Kraftfahrer nehmen Schulanfang ernst

Eine Verkehrskontrolle gestern früh in Rittersgrün hat den ersten Tag des neuen Schuljahrs flankiert. Fazit: Es gab weder Raser noch Gurtmuffel.

Rittersgrün.

Erzgebirgsort Rittersgrün und Großstadt Chemnitz wiesen gestern eine Gemeinsamkeit auf: Die Polizeidirektion Chemnitz hatte die Grundschule Rittersgrün und die Grundschule Adelsberg für den Auftakt der Aktion "Sicherer Schulweg - hin und zurück" ausgewählt.
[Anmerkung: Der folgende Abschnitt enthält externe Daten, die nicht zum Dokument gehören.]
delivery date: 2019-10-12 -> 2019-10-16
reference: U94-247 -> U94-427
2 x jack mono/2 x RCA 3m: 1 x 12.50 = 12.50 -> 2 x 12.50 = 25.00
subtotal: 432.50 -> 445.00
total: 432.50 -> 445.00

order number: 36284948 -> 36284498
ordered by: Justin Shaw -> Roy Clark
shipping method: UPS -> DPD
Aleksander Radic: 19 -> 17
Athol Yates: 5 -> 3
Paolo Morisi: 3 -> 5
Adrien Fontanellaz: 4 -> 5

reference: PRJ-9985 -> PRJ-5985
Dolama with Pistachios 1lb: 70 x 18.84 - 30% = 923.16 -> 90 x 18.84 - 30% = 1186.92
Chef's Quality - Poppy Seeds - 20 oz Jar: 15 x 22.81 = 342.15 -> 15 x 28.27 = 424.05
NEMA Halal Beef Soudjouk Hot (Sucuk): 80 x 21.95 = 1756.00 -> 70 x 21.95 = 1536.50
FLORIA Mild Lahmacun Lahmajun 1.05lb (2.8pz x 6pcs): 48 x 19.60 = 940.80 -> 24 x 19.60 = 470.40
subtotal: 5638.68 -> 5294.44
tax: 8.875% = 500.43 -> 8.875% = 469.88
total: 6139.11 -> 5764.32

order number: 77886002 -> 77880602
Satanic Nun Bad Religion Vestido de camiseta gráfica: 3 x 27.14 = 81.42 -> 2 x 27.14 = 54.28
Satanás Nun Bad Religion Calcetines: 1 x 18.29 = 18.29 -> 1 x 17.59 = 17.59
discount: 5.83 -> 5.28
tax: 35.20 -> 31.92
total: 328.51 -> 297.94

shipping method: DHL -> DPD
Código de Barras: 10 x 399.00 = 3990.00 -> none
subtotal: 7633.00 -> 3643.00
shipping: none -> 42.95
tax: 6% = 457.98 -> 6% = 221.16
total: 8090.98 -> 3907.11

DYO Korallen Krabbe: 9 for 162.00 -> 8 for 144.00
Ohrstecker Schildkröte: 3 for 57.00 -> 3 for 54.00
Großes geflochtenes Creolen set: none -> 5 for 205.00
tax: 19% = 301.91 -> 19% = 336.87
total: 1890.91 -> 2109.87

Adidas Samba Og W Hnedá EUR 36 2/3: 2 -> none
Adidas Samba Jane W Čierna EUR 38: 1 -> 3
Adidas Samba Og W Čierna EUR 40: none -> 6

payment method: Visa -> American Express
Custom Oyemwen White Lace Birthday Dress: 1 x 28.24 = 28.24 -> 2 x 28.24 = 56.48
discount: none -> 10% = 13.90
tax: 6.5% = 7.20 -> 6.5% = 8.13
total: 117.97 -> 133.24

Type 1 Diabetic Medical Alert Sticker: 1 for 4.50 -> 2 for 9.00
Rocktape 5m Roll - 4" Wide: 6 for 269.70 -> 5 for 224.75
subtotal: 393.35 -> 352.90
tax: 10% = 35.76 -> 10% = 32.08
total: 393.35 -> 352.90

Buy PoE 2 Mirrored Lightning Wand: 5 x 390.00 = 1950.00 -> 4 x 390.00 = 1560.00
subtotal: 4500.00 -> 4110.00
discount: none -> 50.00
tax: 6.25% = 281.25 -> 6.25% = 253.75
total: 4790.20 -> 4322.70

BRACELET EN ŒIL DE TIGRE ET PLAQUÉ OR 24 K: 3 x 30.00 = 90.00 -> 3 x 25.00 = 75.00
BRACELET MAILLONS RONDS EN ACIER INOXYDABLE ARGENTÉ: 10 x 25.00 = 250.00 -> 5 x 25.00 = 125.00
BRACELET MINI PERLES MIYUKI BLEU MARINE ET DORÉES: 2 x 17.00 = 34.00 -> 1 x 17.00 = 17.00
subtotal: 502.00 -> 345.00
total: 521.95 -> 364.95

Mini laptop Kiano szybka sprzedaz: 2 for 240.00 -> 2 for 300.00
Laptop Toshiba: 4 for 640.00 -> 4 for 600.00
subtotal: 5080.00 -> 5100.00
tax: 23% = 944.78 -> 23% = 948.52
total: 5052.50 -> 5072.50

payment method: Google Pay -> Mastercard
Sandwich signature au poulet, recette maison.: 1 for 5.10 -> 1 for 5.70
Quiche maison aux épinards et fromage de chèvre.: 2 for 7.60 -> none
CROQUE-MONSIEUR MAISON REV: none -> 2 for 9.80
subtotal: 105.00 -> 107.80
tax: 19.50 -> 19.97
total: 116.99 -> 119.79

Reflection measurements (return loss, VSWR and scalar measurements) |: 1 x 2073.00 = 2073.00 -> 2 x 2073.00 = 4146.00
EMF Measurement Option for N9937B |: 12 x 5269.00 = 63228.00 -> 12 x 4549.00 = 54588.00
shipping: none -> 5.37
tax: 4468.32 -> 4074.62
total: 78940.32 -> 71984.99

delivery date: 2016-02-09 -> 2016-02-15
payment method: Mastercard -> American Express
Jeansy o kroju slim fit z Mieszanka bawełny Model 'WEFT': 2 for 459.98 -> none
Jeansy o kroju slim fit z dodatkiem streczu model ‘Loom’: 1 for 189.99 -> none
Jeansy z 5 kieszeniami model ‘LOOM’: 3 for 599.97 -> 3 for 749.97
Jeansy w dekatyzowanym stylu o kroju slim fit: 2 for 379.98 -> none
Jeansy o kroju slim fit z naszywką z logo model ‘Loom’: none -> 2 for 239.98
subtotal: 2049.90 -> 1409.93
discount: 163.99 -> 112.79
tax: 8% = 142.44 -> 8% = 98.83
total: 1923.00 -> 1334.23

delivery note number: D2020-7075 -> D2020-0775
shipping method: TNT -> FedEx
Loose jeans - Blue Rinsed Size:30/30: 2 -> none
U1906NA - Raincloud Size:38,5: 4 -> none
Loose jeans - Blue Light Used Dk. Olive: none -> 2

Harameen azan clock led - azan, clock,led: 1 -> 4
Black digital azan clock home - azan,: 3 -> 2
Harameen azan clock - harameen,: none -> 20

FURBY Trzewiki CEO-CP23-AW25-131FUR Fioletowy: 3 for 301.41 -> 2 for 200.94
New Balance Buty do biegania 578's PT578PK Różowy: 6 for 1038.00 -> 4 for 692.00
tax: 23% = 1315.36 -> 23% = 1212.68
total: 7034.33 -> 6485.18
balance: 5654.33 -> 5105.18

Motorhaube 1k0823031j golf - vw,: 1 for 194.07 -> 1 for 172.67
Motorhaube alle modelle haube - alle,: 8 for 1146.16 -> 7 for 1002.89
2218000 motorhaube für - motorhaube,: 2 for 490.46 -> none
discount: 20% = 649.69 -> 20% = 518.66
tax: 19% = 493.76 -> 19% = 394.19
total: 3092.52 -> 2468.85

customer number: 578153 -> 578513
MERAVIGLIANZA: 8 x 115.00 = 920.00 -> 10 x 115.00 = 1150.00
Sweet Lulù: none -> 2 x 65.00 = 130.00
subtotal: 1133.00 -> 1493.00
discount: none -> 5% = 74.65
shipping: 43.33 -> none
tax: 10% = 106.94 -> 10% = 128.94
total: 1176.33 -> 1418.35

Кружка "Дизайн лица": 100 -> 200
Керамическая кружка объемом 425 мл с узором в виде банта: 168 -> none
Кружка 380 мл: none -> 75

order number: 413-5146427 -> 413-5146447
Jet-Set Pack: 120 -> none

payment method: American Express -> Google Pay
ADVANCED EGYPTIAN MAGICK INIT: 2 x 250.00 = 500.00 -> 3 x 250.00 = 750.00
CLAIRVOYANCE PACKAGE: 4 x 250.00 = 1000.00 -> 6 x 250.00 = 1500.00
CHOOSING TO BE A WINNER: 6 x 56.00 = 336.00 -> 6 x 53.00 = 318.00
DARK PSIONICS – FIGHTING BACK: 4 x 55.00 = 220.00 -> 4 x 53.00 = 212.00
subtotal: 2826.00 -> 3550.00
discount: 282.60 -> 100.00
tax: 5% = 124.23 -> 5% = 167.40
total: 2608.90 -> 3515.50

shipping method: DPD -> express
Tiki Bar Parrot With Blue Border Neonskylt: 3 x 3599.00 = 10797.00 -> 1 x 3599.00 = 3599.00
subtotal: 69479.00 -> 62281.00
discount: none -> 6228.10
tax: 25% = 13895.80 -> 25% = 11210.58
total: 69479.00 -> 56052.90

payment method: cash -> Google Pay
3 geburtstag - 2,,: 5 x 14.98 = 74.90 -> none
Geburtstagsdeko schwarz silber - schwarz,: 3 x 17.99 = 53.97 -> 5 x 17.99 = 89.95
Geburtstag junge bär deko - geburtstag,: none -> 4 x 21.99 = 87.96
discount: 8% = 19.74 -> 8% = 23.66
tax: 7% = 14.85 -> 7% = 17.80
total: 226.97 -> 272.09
Punkt 7 Uhr war die Laserpistole an der Karlsbader Straße in Rittersgrün in Richtung Pöhla "scharf".

Wenige Meter entfernt begrüßte Schulleiterin Caren Jonas-Clasen die Grundschüler, die - oft begleitet von Mutter, Vater oder Großeltern - die Treppe hochkamen. "Wir arbeiten gut mit der Polizei zusammen. Das betrifft die Verkehrserziehung und die Kontrolle des Geschehens auf der stark befahrenen Straße vor unserem Haus", sagte die Schulleiterin. Ein Ergebnis gemeinsamen Drängens sei, dass das Landesamt für Straßenbau und Verkehr die warnenden Vignetten auf der Fahrbahn aus beiden Richtungen erneuern ließ. "Die von Eltern unterstützte Initiative, auf der Straße im Schulbereich Tempo 30 auszuweisen, hat bisher leider noch nicht zu einem Ergebnis geführt", erklärte Caren Jonas-Clasen.

Inzwischen traf auch der Bus ein, der 7.20 Uhr am Dorfberg in Breitenbrunn gestartet war, am Ratskeller und an Adners Gasthof hielt, um weitere Schulkinder aufzunehmen. "In diesem Schuljahr lernen bei uns 76 Mädchen und Jungen, darunter 17 Abc-Schützen. Auch ein Mädchen aus Karlovy Vary besucht unsere Einrichtung", so die Schulleiterin, die natürlich selbst unterrichtet und noch vier Kolleginnen hat.

Viele Eltern brachten ihre Kinder mit dem Auto, hielten kurz am Gehweg in Haltebuchten oder fuhren auf den Hof, wo der Nachwuchs in Ruhe aussteigen kann. "Nach unserer Beobachtung waren alle Fahrer und Kinder angeschnallt. Ein Lob an die Eltern", sagte Polizeihauptkommissar Dirk Gräßler. Mit Kriminalhauptkommissar Karl-Heinz Englert leitete er die Aktion, an der Beamte aus dem Polizeirevier Aue und vom Fachdienst Zentrale Aufgaben/Prävention beteiligt waren. Dieser Fachdienst ist sehr aktiv. 2017 führte er 337 verkehrserzieherische Veranstaltungen mit 4335 Teilnehmern im Vorschulbereich, 246 Veranstaltungen mit 4870 Teilnehmern im Grundschulbereich durch.

Und was brachte die Laserpistole gestern? Zulässig sind dort 50 km/h. Gemessen wurden 47 Fahrzeuge, das schnellste hatte 54 km/h drauf. Als Hausmeister für die Schule zuständig, schaute Reiner Mroß kurz bei der Aktion vorbei. "Gut, dass hier kontrolliert wird. Ein, zwei Stunden früher, wenn die Berufspendler hier durchdonnern, wäre die Trefferquote aber höher gewesen." Die Polizisten nahmen diesen Hinweis mit.